Through a major year-long research project and supplemental coursework, students will learn to conduct cutting-edge research aimed at understanding fundamental principles of sensory systems function and/or developing novel technologies and therapies for sensory disorders, such as deafness and blindness.

Students undertake modules to the value of 180 credits.

The programme consists of three core modules (45 credits), one optional module (15 credits) and a research project with dissertation/report (120 credits).

Core modules

  • Introduction to Sensory Systems, Technologies & Therapies
  • Research in Practice
  • Translating Science into the Clinic

Optional modules

One optional module can be chosen from a group of appropriate modules currently offered at the UCL Ear Institute or at the UCL Institute of Ophthalmology, to provide more in-depth knowledge and understanding of particular issues in sensory systems research.

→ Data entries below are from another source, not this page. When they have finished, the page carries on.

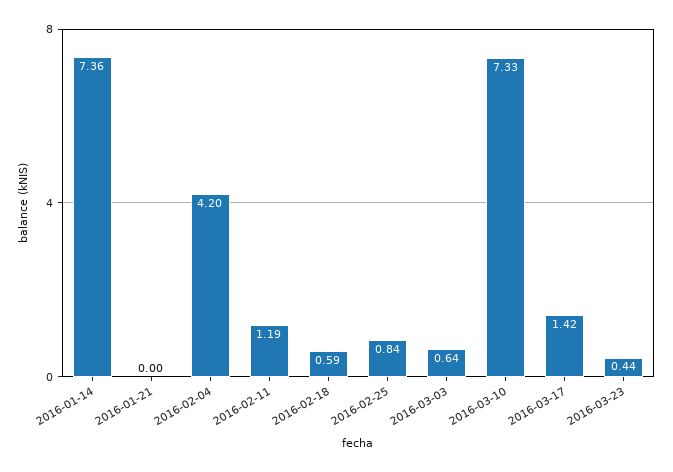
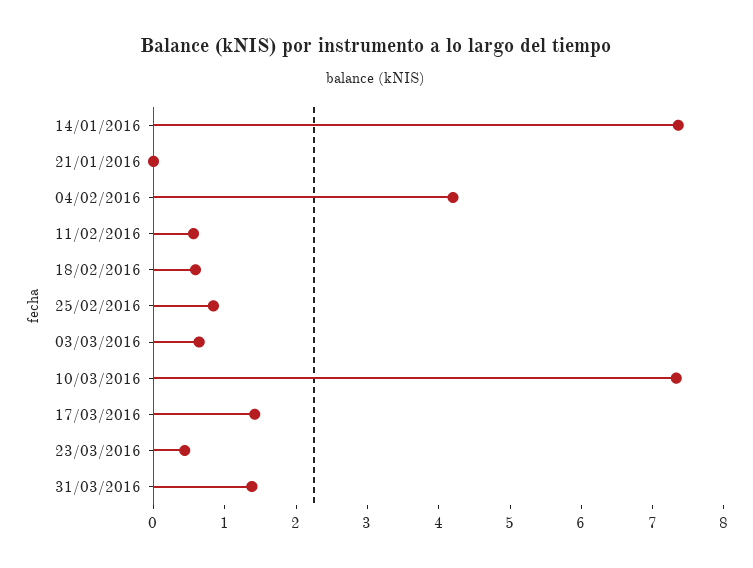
2016-02-11: 1.19 -> 0.6
31/03/2016: none -> 1.4

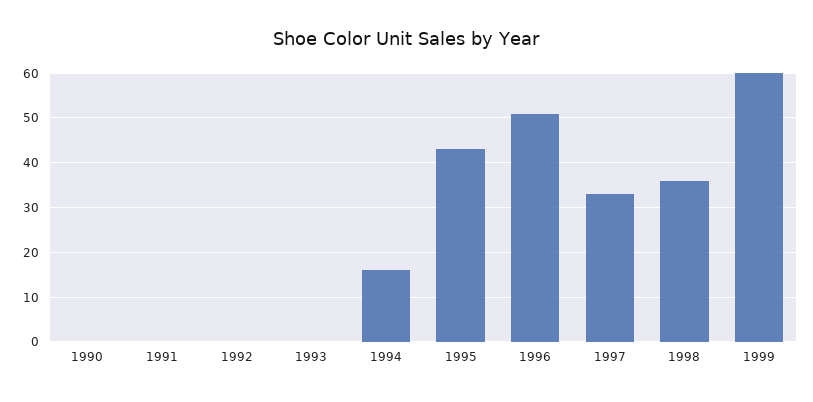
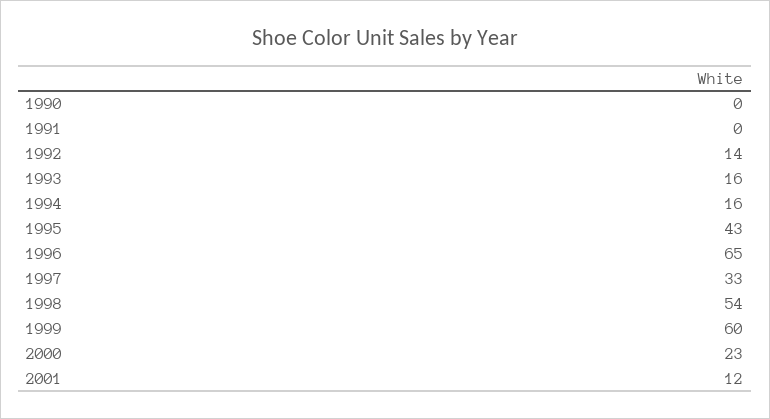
1992: 0 -> 14
1993: 0 -> 16
1996: 50 -> 65
1998: 35 -> 54
2000: none -> 23
2001: none -> 12

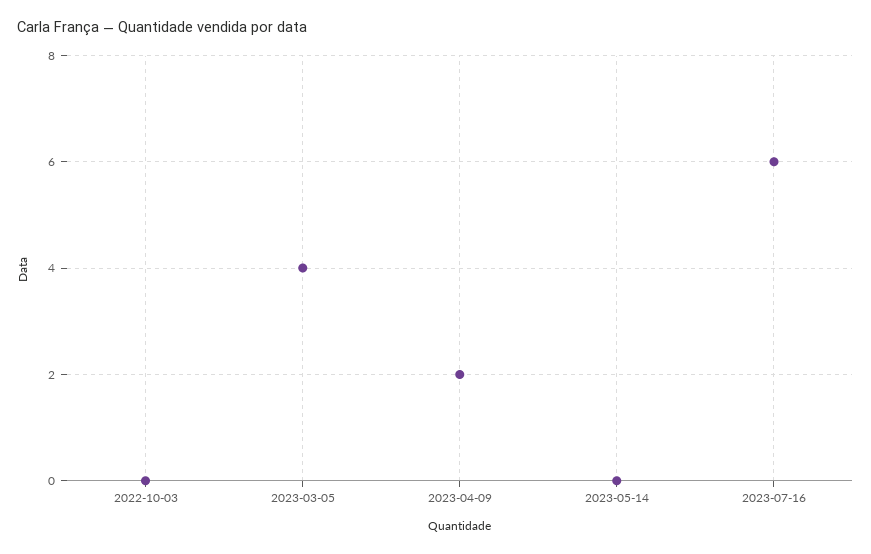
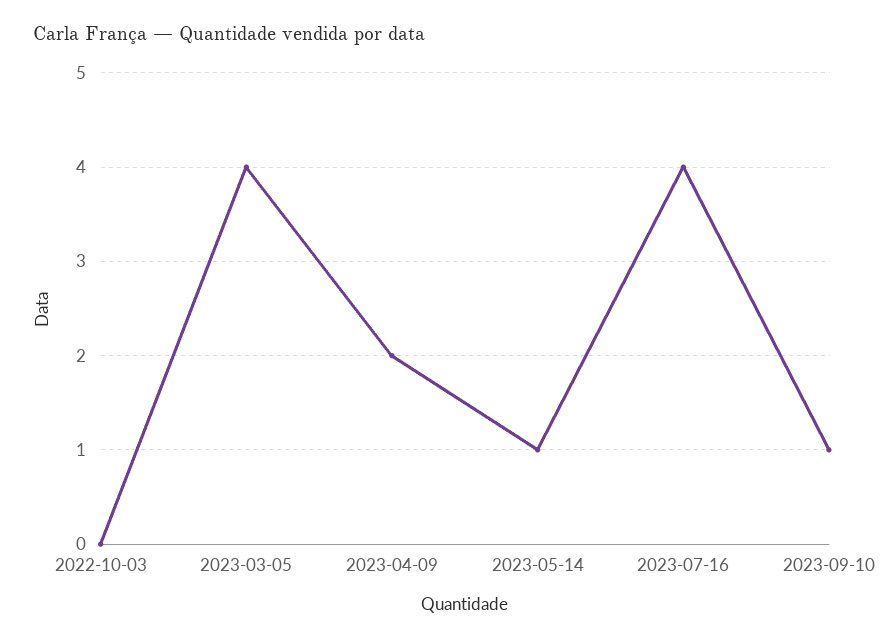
2023-05-14: 0 -> 1
2023-07-16: 6 -> 4
2023-09-10: none -> 1

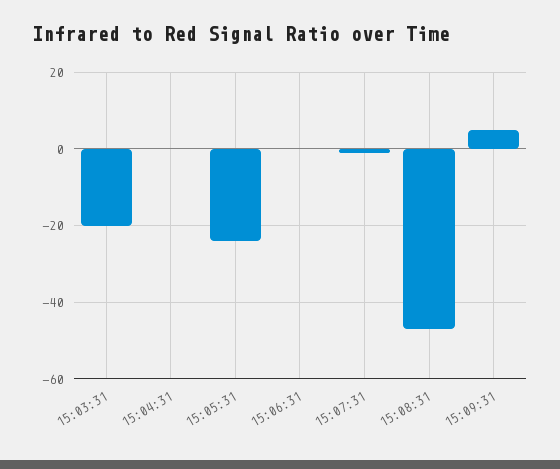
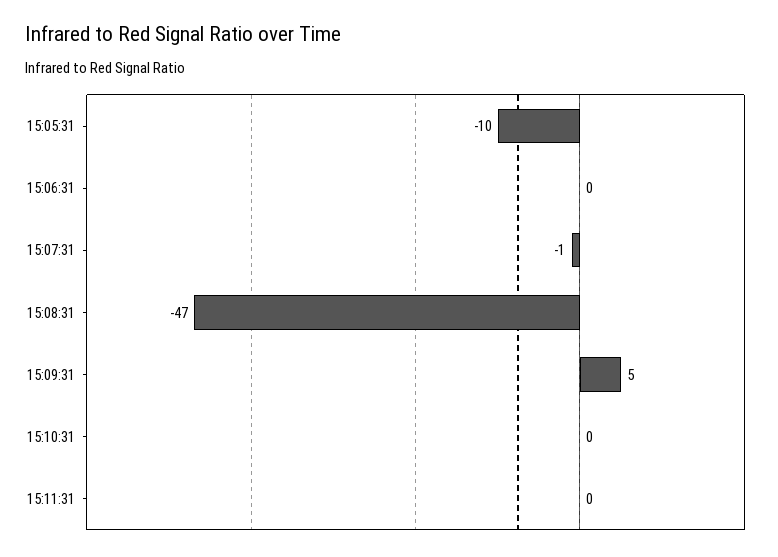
15:03:31: -20 -> none
15:04:31: 0 -> none
15:05:31: -25 -> -10
15:10:31: none -> 0
15:11:31: none -> 0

Examples include:

  • Anatomy and Physiology of the Audiovestibular System
  • Auditory Biophysics and Electroacoustics
  • Ocular Cell Biology, Genetics and Epidemiology of Ocular Disease
  • Ocular Development in Health and Disease
  • Visual Neuroscience

Students may choose an alternative optional module from across UCL with prior approval of the Programme Director, provided that it aligns with the topic of the extended research project.

Dissertation/report

All students undertake a year-long independent research project which culminates in a dissertation of 15,000 words.

Teaching and learning

The programme is delivered through a combination of lectures, tutorials, practicals, seminars, workshops, journal clubs, and an extended research project. Assessment is through coursework, oral presentations, essays, practicals, unseen written examinations, and research dissertation.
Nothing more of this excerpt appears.